- [Problem]
Word for word, set down every line of the entries below from the line with "- ✗ No multi-user" to the line with "all prompt injection", including both, and no other line.

* * * * *

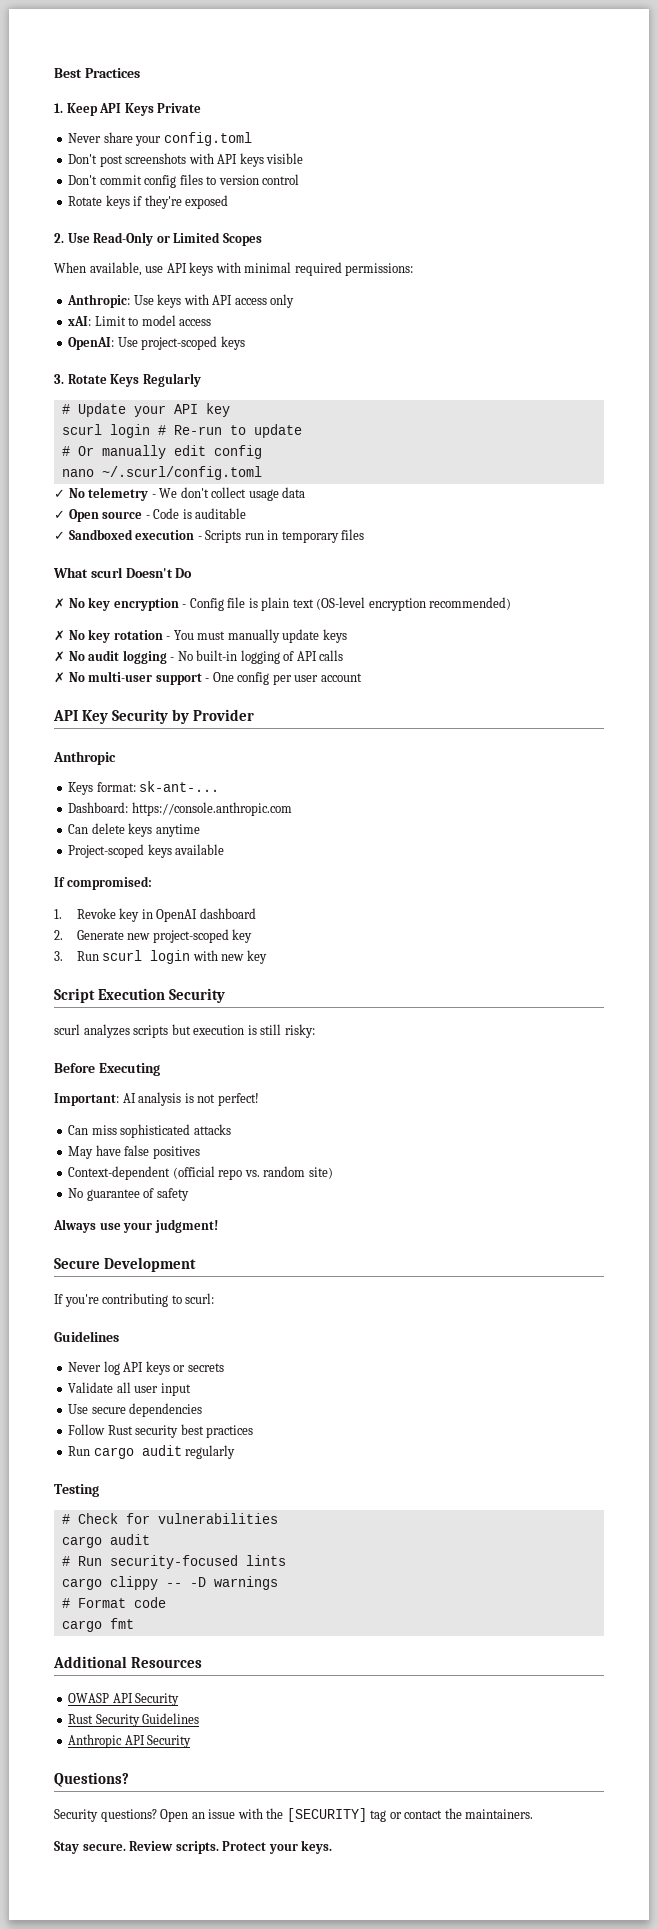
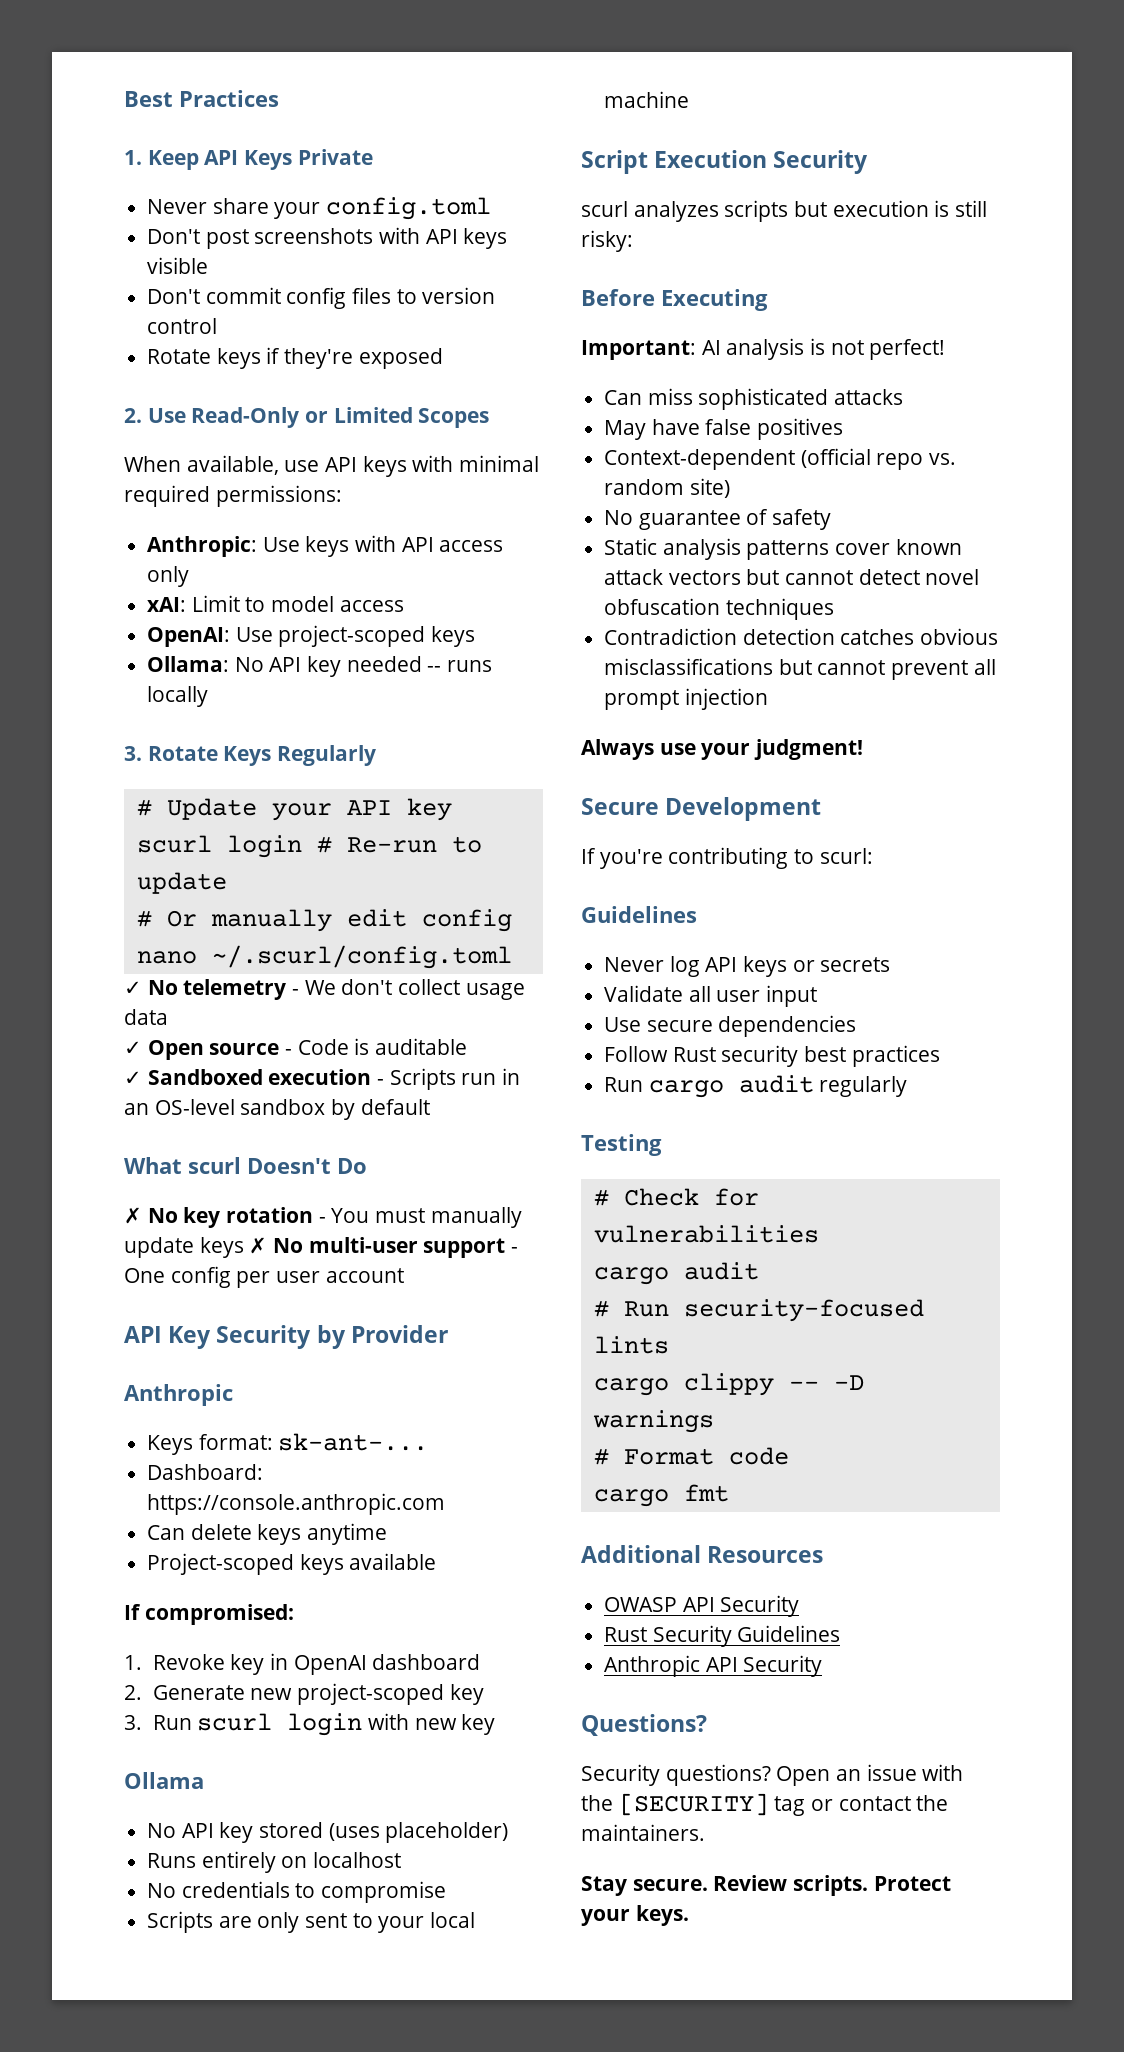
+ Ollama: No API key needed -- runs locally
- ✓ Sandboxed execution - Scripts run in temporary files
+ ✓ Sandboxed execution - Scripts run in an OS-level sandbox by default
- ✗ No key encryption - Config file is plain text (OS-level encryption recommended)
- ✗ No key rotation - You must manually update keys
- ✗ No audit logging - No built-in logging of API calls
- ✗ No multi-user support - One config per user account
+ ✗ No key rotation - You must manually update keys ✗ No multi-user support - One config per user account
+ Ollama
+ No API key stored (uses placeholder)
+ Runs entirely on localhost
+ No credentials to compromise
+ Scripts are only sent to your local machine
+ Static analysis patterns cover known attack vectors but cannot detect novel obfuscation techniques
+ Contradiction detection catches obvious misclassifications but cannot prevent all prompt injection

* * * * *

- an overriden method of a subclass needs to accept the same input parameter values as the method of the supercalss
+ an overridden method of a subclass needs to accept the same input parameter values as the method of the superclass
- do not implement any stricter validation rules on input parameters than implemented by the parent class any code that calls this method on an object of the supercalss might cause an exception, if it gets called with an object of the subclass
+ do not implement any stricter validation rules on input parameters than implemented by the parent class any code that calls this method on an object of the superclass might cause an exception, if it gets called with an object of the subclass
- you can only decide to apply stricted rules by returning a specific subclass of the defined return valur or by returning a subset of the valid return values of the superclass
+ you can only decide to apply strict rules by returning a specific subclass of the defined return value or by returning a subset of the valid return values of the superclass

* * * * *

- [Solution below]
- ✗ No multi-user support - One config per user account
+ ✗ No key rotation - You must manually update keys ✗ No multi-user support - One config per user account
+ Ollama
+ No API key stored (uses placeholder)
+ Runs entirely on localhost
+ No credentials to compromise
+ Scripts are only sent to your local machine
+ Static analysis patterns cover known attack vectors but cannot detect novel obfuscation techniques
+ Contradiction detection catches obvious misclassifications but cannot prevent all prompt injection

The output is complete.